Exercise
Within the entries below, please retype exactly the lines starting with the line that has "padding: 0 9px" and going on through the line that has "flex-direction: column ->", but not the pictures.

Material supplied
-- -- --

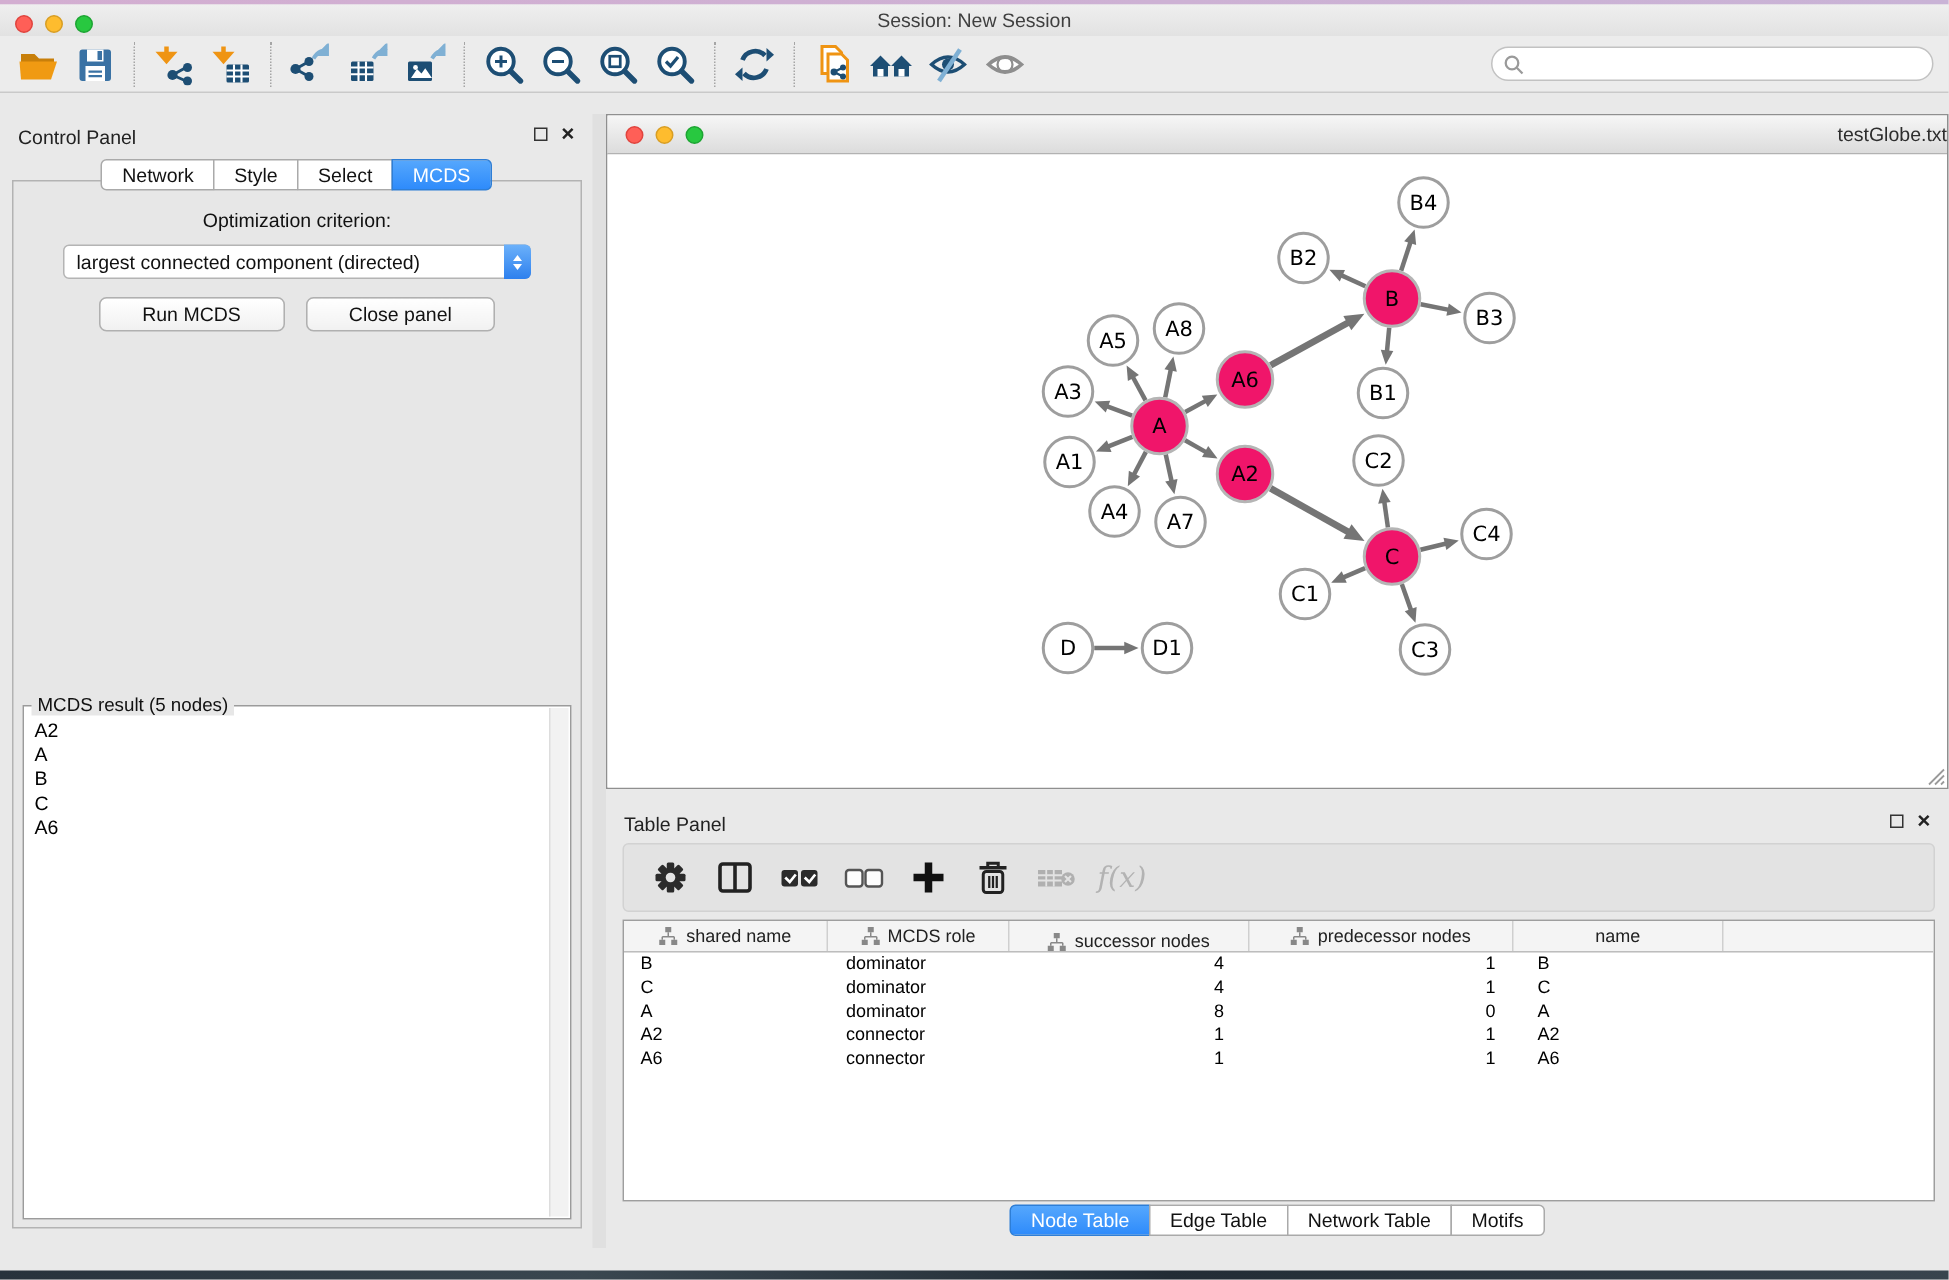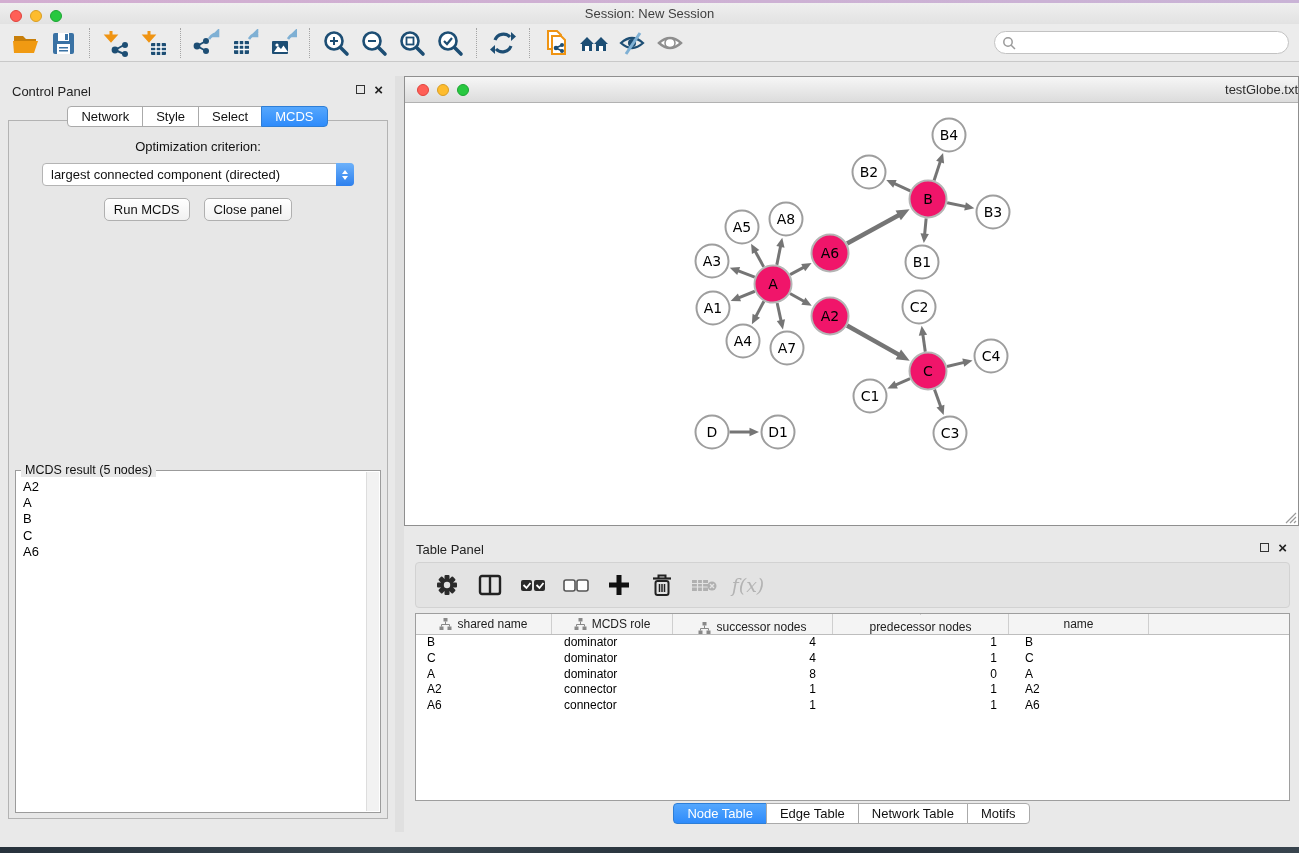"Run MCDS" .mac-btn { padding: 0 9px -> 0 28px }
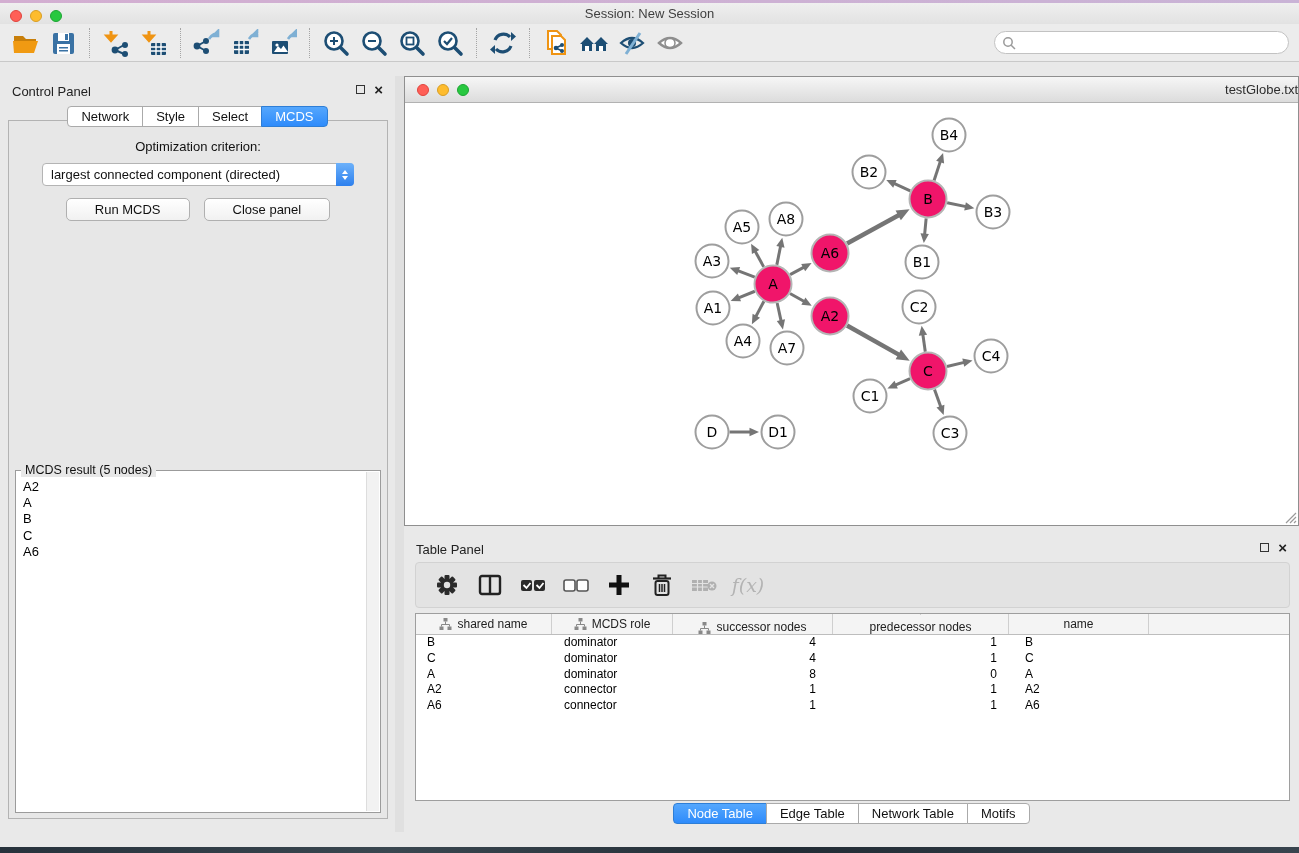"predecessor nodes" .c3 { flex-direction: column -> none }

-- -- --

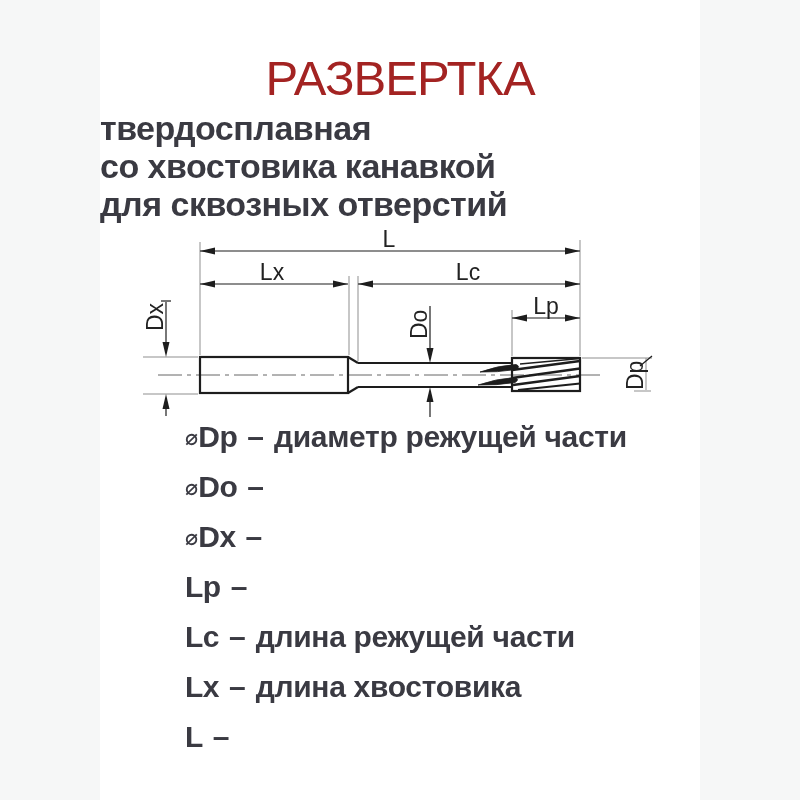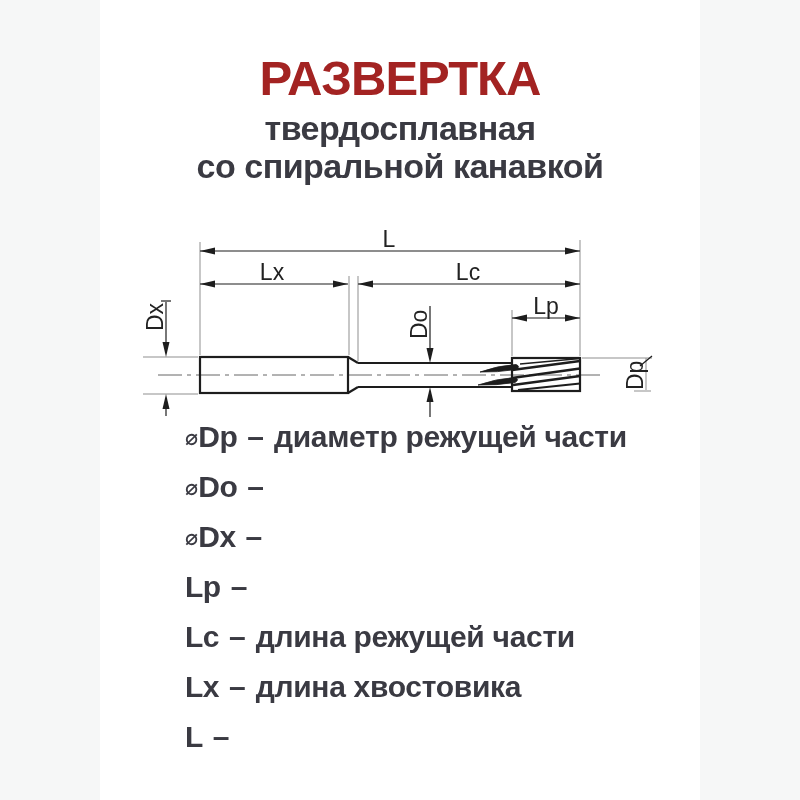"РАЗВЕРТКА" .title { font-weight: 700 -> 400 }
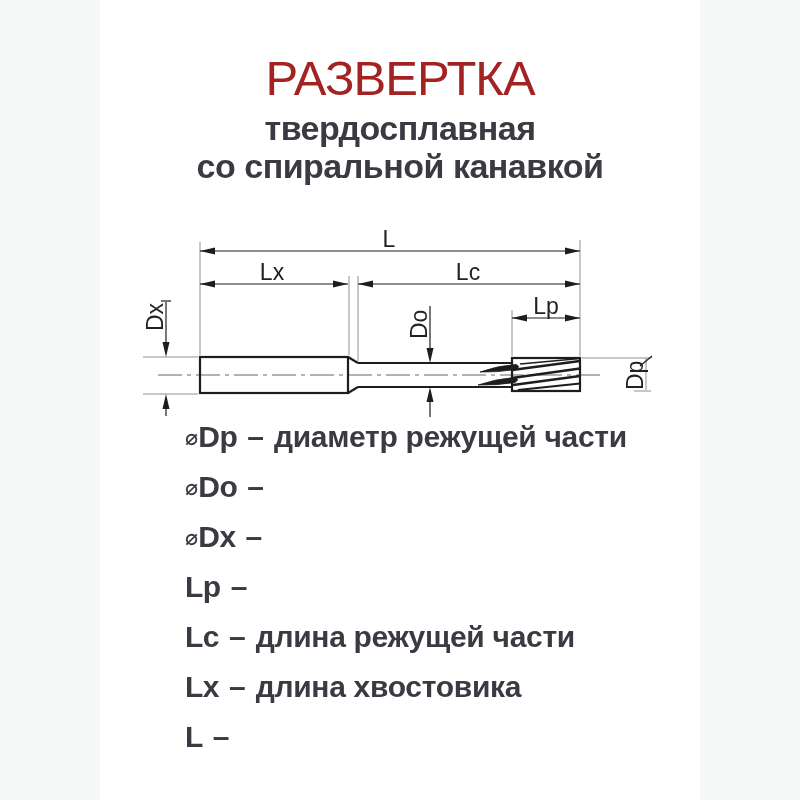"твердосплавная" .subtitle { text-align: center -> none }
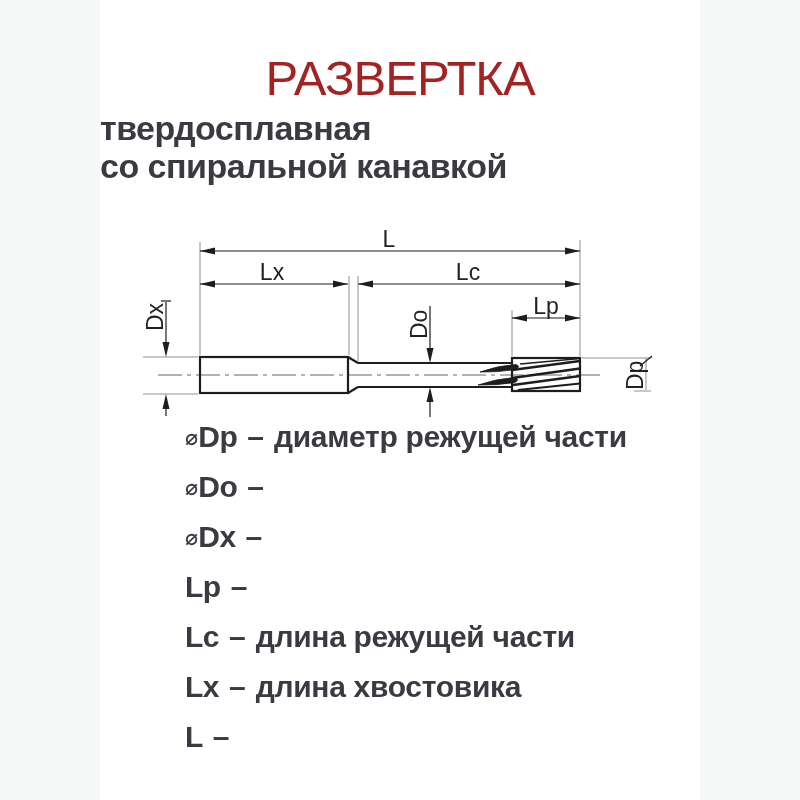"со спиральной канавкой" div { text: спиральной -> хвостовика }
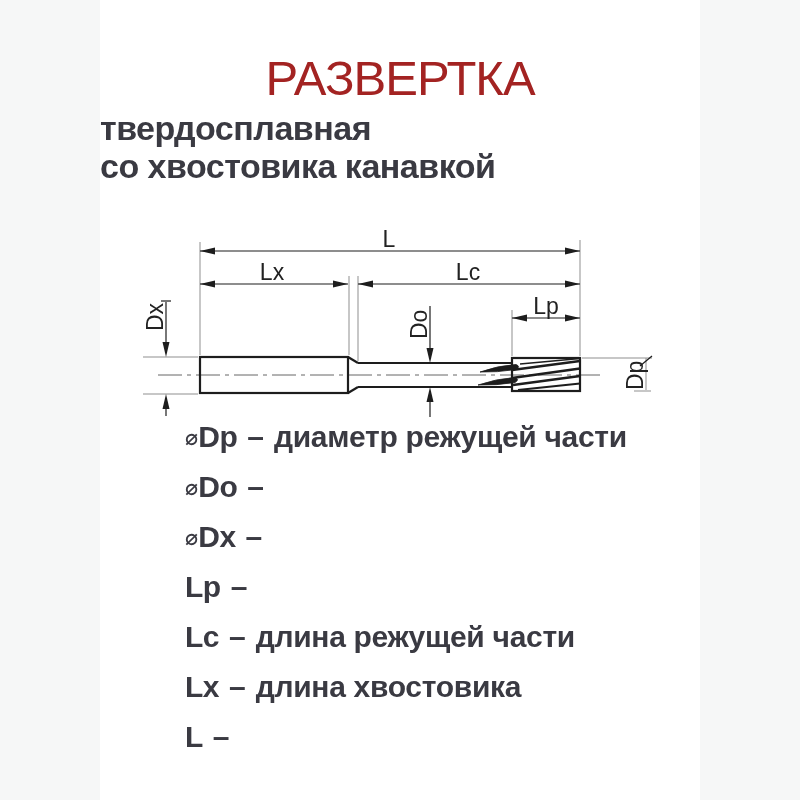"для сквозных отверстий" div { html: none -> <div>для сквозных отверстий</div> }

-- -- --

Task output
"Run MCDS" .mac-btn { padding: 0 9px -> 0 28px }
"predecessor nodes" .c3 { flex-direction: column -> none }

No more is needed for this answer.